I wish someone had told me this years ago, instead of pointing me toward The Container Store, or the magazine Real Simple, or suggesting that closet systems and storage bins were the answer to my problem.
Finally, after years of clutter and struggling to keep our house clean, my husband and I learned the secret:
Get rid of things until your possessions fit inside your home.
So simple, so straightforward . . . and so difficult.
I don’t think I ever realized what it really meant to have a life that fits. There is very little in our culture that tells us we will be okay with less — it’s always more, more, more, and newer, better, and bigger.
It took a fundamental shift to realize I needed less, and would be happier with less, and could manage day-to-day life better with less.
But it is profound how much more enjoyable everyday tasks are when you don’t struggle against clutter. When you can open a drawer easily and find what you need. When you can put folded clothes away and actually close the drawer. When you can have friends over and not spend half an hour frantically throwing things into a closet so your house looks presentable before they arrive.
It makes a difference.
Credit Image: mikecogh on Flickr
And then it makes more of a difference when cleanup takes a fraction of the time it did before — because you simply don’t have as much stuff to put away.
It’s like taking a deep breath of fresh, cleansing air every day.
So how to start on this path of de-cluttering?
1. Start with something small and manageable, but that makes a big difference.
For us, it was the kids’ room. (But it could be a particular closet, or desk, or other room). We went through and got rid of every broken toy, then every one they didn’t play with any more, then finally every one that simply didn’t fit. In all honesty, it wasn’t an overnight project. It took us months.
But then one day I looked into their room, and I realized we could put everything away in a couple minutes. We could make the bed. They could find the toys they loved.
I wanted that for the rest of my house.
2. Repeat the process, room by room, and closet by closet.

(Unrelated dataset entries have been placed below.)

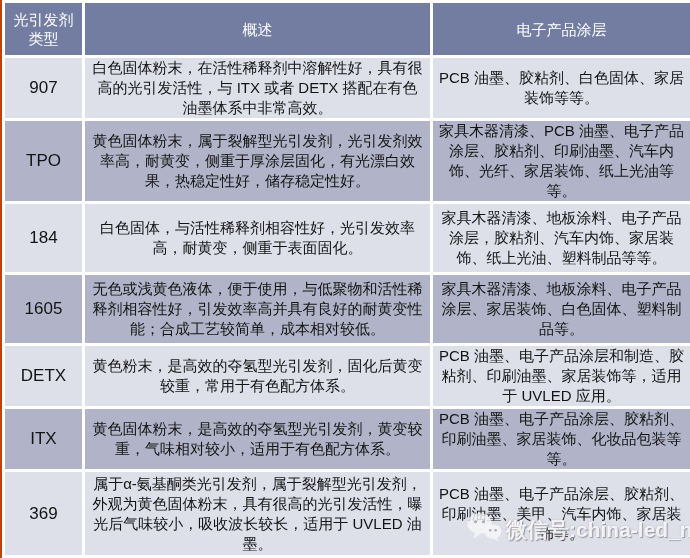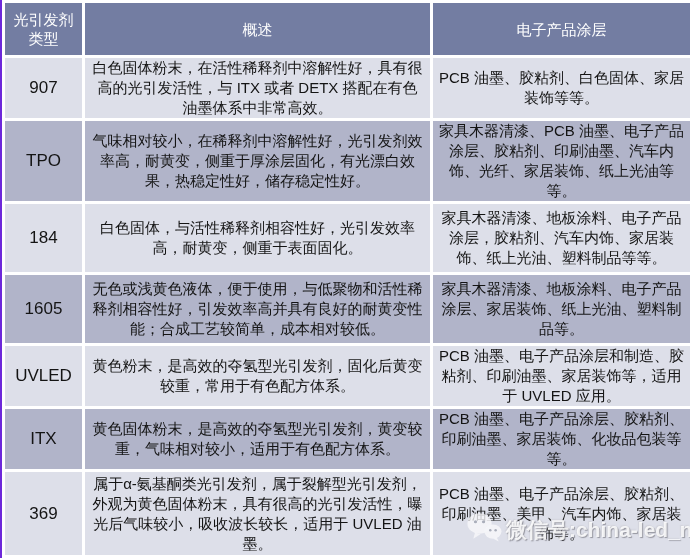"光引发剂类型" .wrap { border-left: 2px solid #6d28d9 -> 2px solid #c2410c }
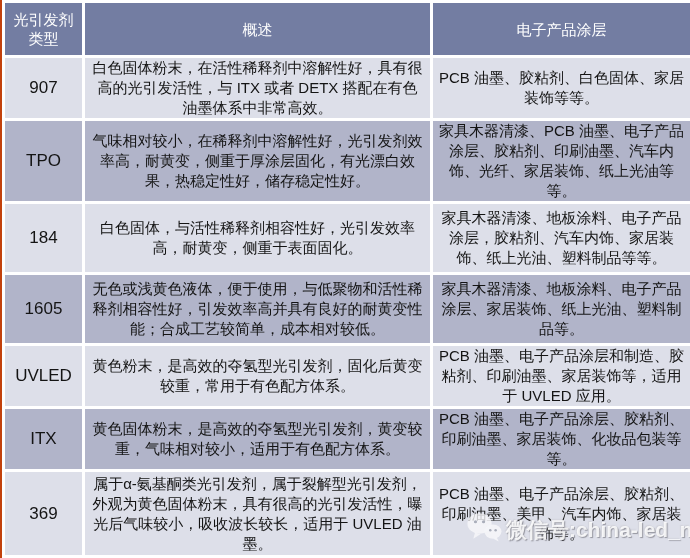"气味相对较小，在稀释剂中溶解性好，光引发剂效率高，耐黄变，侧重于厚涂层固化，有光" td.c2 { text: 气味相对较小，在稀释剂中溶解性好 -> 黄色固体粉末，属于裂解型光引发剂 }
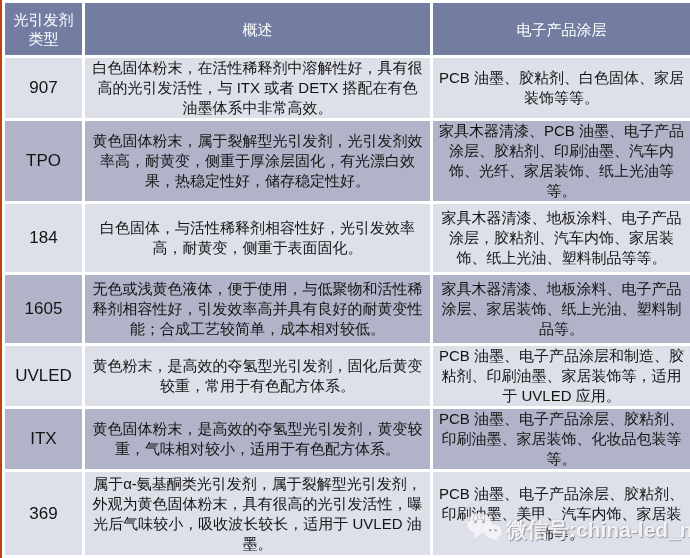"家具木器清漆、地板涂料、电子产品涂层、家居装饰、纸上光油、塑料制品等。" td.c3 { text: 纸上光油 -> 白色固体 }
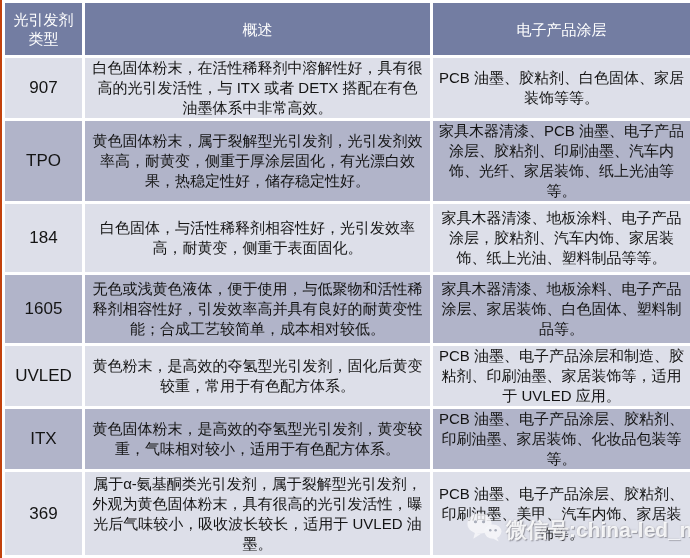"UVLED" td.c1 { text: UVLED -> DETX }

We started with things that were easy to let go of, and were surprised that the more we de-cluttered, the easier it was. We could finally see what was important to us, and what was dragging us down.
We had to start by just giving things away. We were so overwhelmed with stuff and wanted so badly to be out from under the weight of it that we couldn’t even think about getting organized enough to sell it. We just wanted it to be gone.
3. Start by donating and throwing away before you tackle selling.
When we had enough closet space to set aside a “sell” pile, we managed to get together with friends and do a yard sale. It was a big success for us, but we still had leftovers. That got divided into an eBay pile and a Goodwill pile.
The eBay pile fits into half the guest-bedroom closet, and the Goodwill pile immediately got put into the truck and donated. We continue to go to Goodwill about once a week as we get stricter about what we really need.
What’s so amazing is the effect it’s had not just on the cleanliness of our home, but our finances and outlook about “needs”. We look at everything we use every day and say, “does this make sense to have in our life? If not, what should I do with it?”. If it’s not useful to us anymore, it’s thrown away, donated, or put up for sale. And we use the same process when it comes to buying things.
Is this important? Is it useful? Is it necessary? Is it necessary right now?
If it doesn’t pass these tests, it doesn’t stay, or it doesn’t come into our house.
This new mindset has become most clear in our preparations for the new baby. The only thing on our “must have” list for this baby is a car seat.
I purposely avoid baby magazines, or the baby aisles in stores, because I know they will tempt me with adorable things and make me wonder if life will really be as good if I don’t own it.
Instead I sit on my couch in my newly decluttered home, listen to my boys play in the mud outside, and look around my living room, which neatly fits only the things I need, and think about how full my life is when I’m only hanging on to what I can hold.